• [EXTRACTED RECORDS]:
_ _ _ _ _ _ _

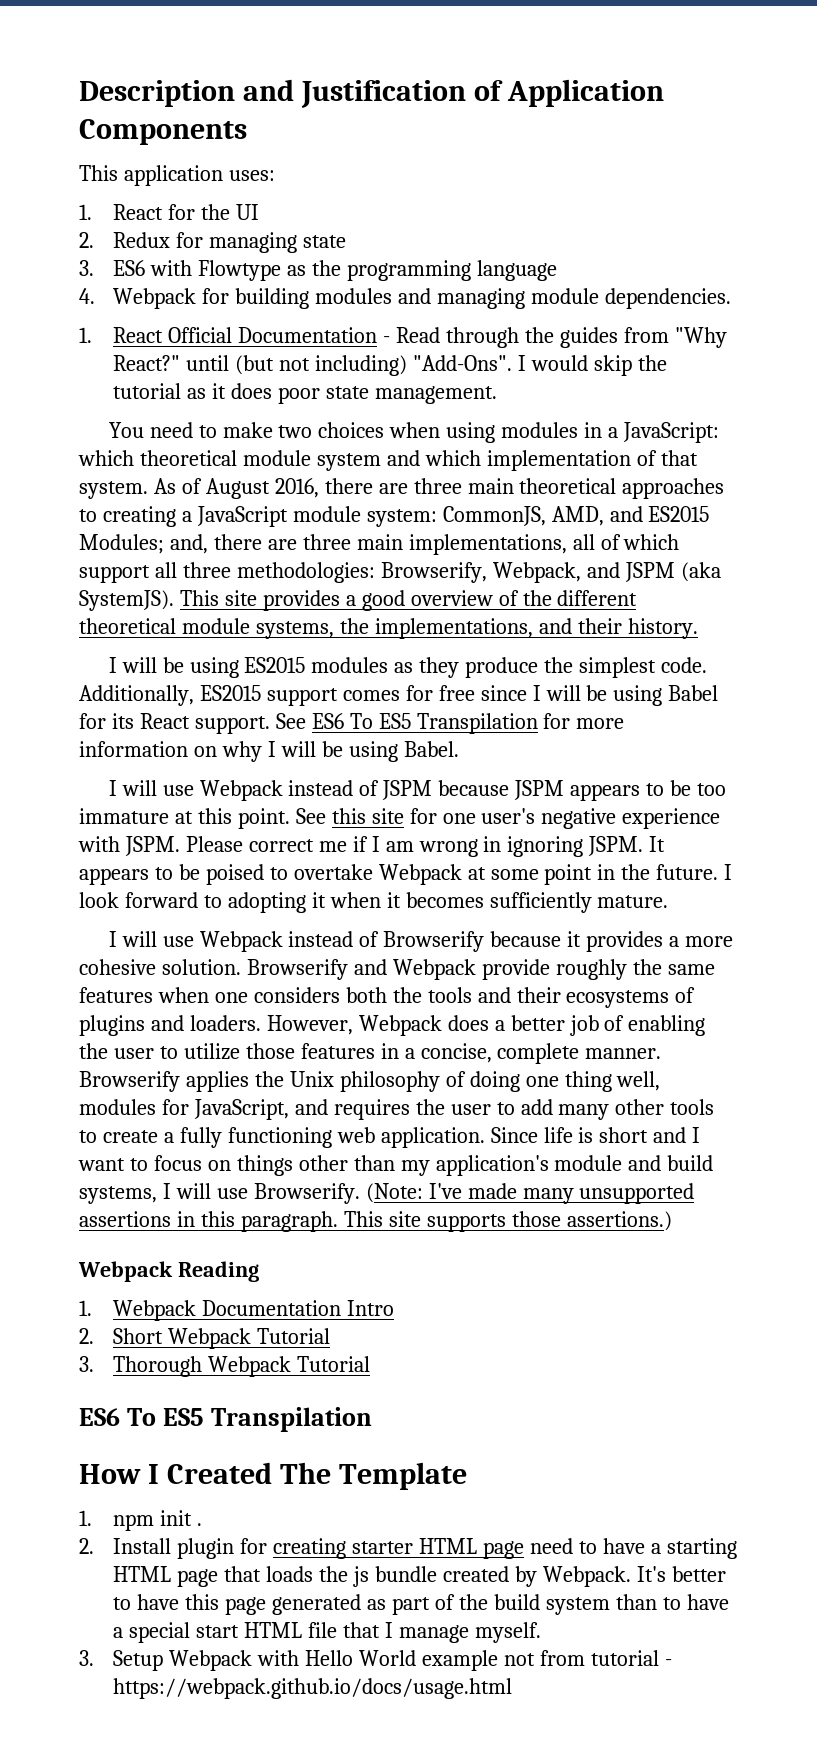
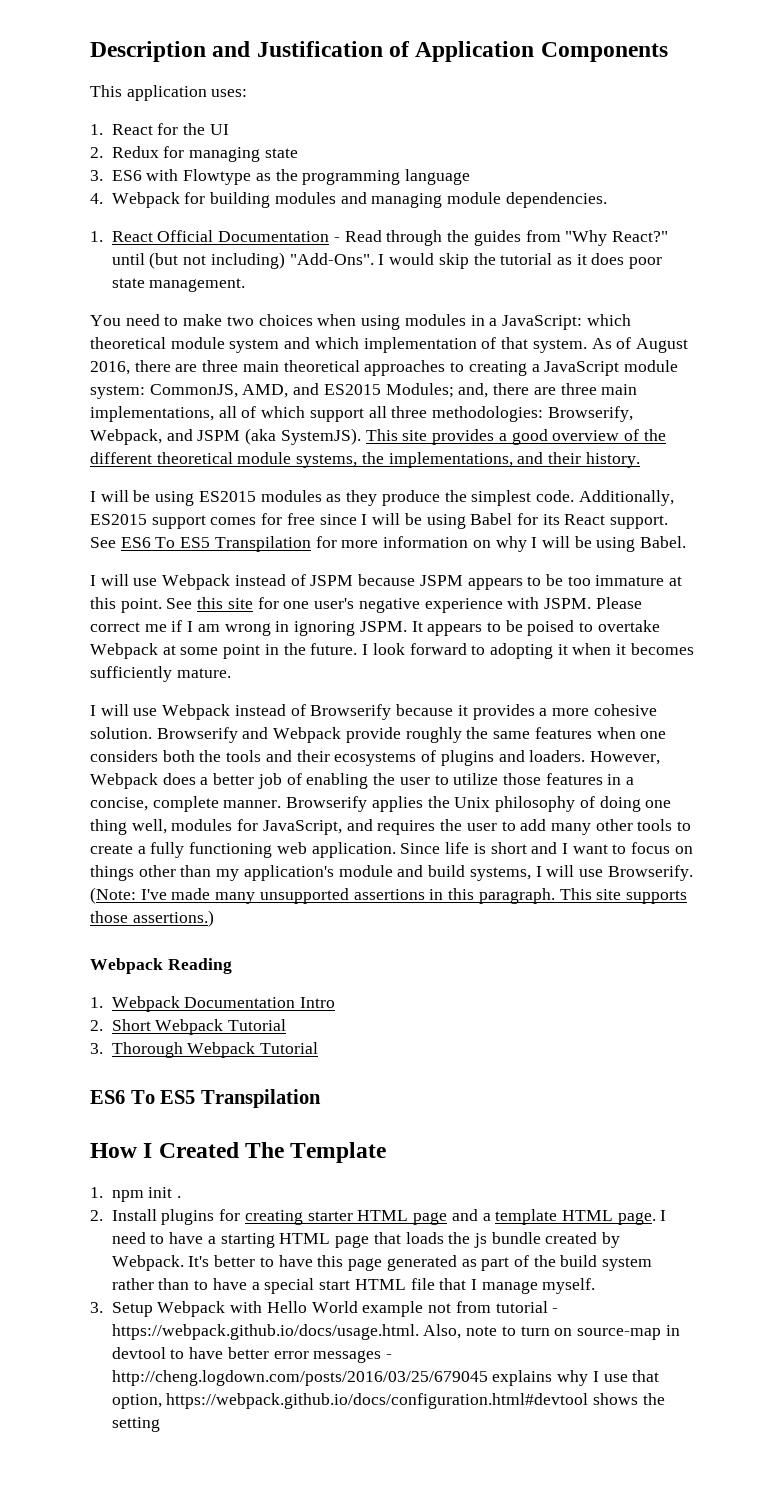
[177,1538,235,1559] plugin -> [161,1209,215,1225] plugins
(524, 1550) none -> [451,1209,667,1225] and a template HTML page. I
(610, 1606) none -> [111,1278,154,1290] rather
[113,1678,513,1699] https://webpack.github.io/docs/usage.html -> [111,1324,680,1340] [111,1347,393,1363] [111,1370,660,1386] [111,1393,665,1409] [111,1417,160,1432] https://webpack.github.io/docs/usage.html. Also, note to turn on source-map in devtool to have better error messages - http://cheng.logdown.com/posts/2016/03/25/679045 explains why I use that option, https://webpack.github.io/docs/configuration.html#devtool shows the setting

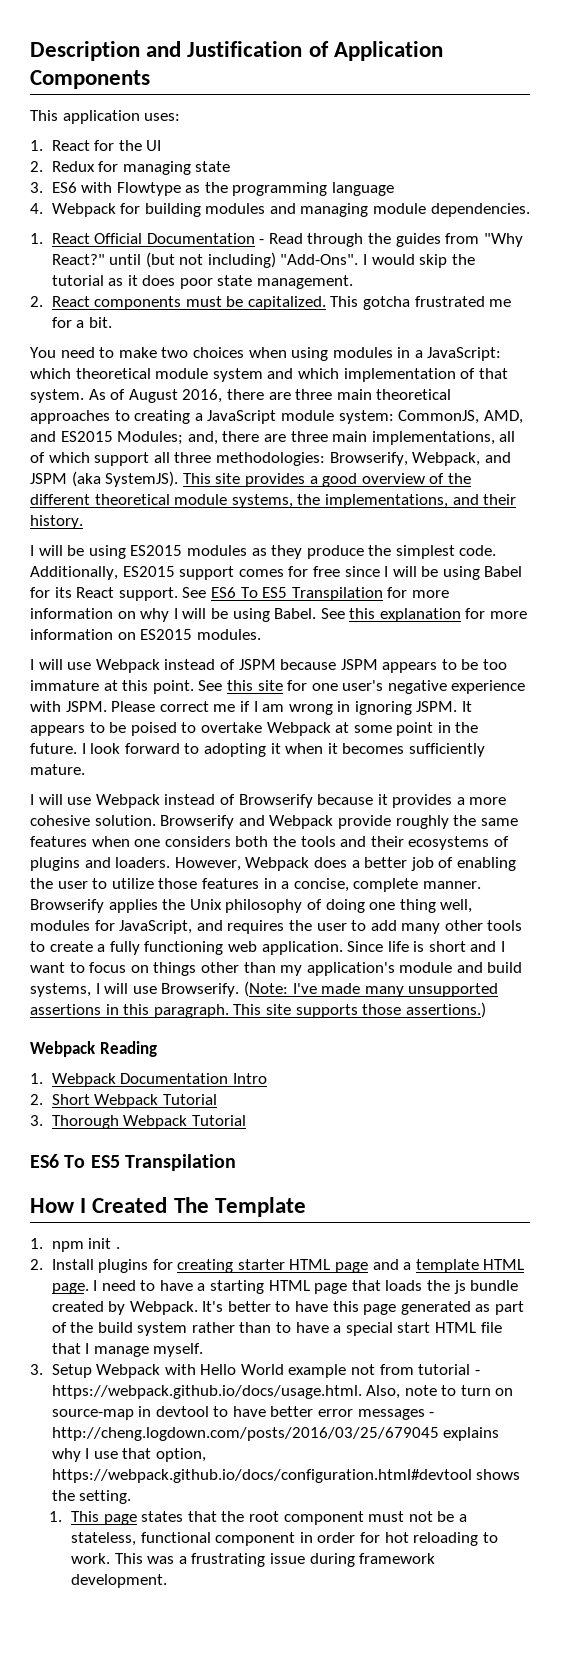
(246, 285) none -> [30,296,512,310] [51,317,112,328] // 2. React components must be capitalized. This gotcha frustrated me for a bit.
(687, 542) none -> [320,608,528,622] [30,629,261,640] See this explanation for more information on ES2015 modules.
[111,1417,160,1432] setting -> [79,1490,132,1504] [49,1511,467,1525] [70,1532,498,1546] [70,1553,436,1567] [70,1574,167,1588] setting. // 1. This page states that the root component must not be a stateless, functional component in order for hot reloading to work. This was a frustrating issue during framework development.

_ _ _ _ _ _ _

• [WHAT THE EXERCISE ASKS]: Without carrying over any picture, write out the entries above once more, exactly.

• [FINAL ANSWER]:
[177,1538,235,1559] plugin -> [161,1209,215,1225] plugins
(524, 1550) none -> [451,1209,667,1225] and a template HTML page. I
(610, 1606) none -> [111,1278,154,1290] rather
[113,1678,513,1699] https://webpack.github.io/docs/usage.html -> [111,1324,680,1340] [111,1347,393,1363] [111,1370,660,1386] [111,1393,665,1409] [111,1417,160,1432] https://webpack.github.io/docs/usage.html. Also, note to turn on source-map in devtool to have better error messages - http://cheng.logdown.com/posts/2016/03/25/679045 explains why I use that option, https://webpack.github.io/docs/configuration.html#devtool shows the setting

(246, 285) none -> [30,296,512,310] [51,317,112,328] // 2. React components must be capitalized. This gotcha frustrated me for a bit.
(687, 542) none -> [320,608,528,622] [30,629,261,640] See this explanation for more information on ES2015 modules.
[111,1417,160,1432] setting -> [79,1490,132,1504] [49,1511,467,1525] [70,1532,498,1546] [70,1553,436,1567] [70,1574,167,1588] setting. // 1. This page states that the root component must not be a stateless, functional component in order for hot reloading to work. This was a frustrating issue during framework development.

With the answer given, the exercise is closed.